▶ TASK REQUIREMENTS:
Pull every line that includes the word "files" from the data.
=== Begin Enclosure ===
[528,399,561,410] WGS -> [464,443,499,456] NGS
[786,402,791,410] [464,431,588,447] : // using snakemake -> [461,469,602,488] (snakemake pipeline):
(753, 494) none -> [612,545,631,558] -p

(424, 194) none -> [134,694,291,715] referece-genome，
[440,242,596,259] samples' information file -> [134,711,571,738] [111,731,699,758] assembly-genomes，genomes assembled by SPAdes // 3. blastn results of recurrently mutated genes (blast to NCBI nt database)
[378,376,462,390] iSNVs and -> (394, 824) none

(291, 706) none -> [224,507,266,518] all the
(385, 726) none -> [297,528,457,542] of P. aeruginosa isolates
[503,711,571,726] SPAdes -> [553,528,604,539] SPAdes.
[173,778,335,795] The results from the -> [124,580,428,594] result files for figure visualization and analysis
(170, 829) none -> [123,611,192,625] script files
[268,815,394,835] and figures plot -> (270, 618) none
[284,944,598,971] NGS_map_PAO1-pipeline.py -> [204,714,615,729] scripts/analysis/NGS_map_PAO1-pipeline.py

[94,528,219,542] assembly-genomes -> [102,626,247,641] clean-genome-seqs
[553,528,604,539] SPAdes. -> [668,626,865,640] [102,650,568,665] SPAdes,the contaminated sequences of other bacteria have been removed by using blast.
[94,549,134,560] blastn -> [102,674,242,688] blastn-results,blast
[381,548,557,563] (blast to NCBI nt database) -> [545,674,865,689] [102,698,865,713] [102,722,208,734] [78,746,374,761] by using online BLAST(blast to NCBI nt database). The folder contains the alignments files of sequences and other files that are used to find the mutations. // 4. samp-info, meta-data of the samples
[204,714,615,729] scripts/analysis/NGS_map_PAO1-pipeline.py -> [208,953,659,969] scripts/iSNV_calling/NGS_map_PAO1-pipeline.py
=== End Enclosure ===
▶ TASK OUTPUT:
[173,778,335,795] The results from the -> [124,580,428,594] result files for figure visualization and analysis
(170, 829) none -> [123,611,192,625] script files
[381,548,557,563] (blast to NCBI nt database) -> [545,674,865,689] [102,698,865,713] [102,722,208,734] [78,746,374,761] by using online BLAST(blast to NCBI nt database). The folder contains the alignments files of sequences and other files that are used to find the mutations. // 4. samp-info, meta-data of the samples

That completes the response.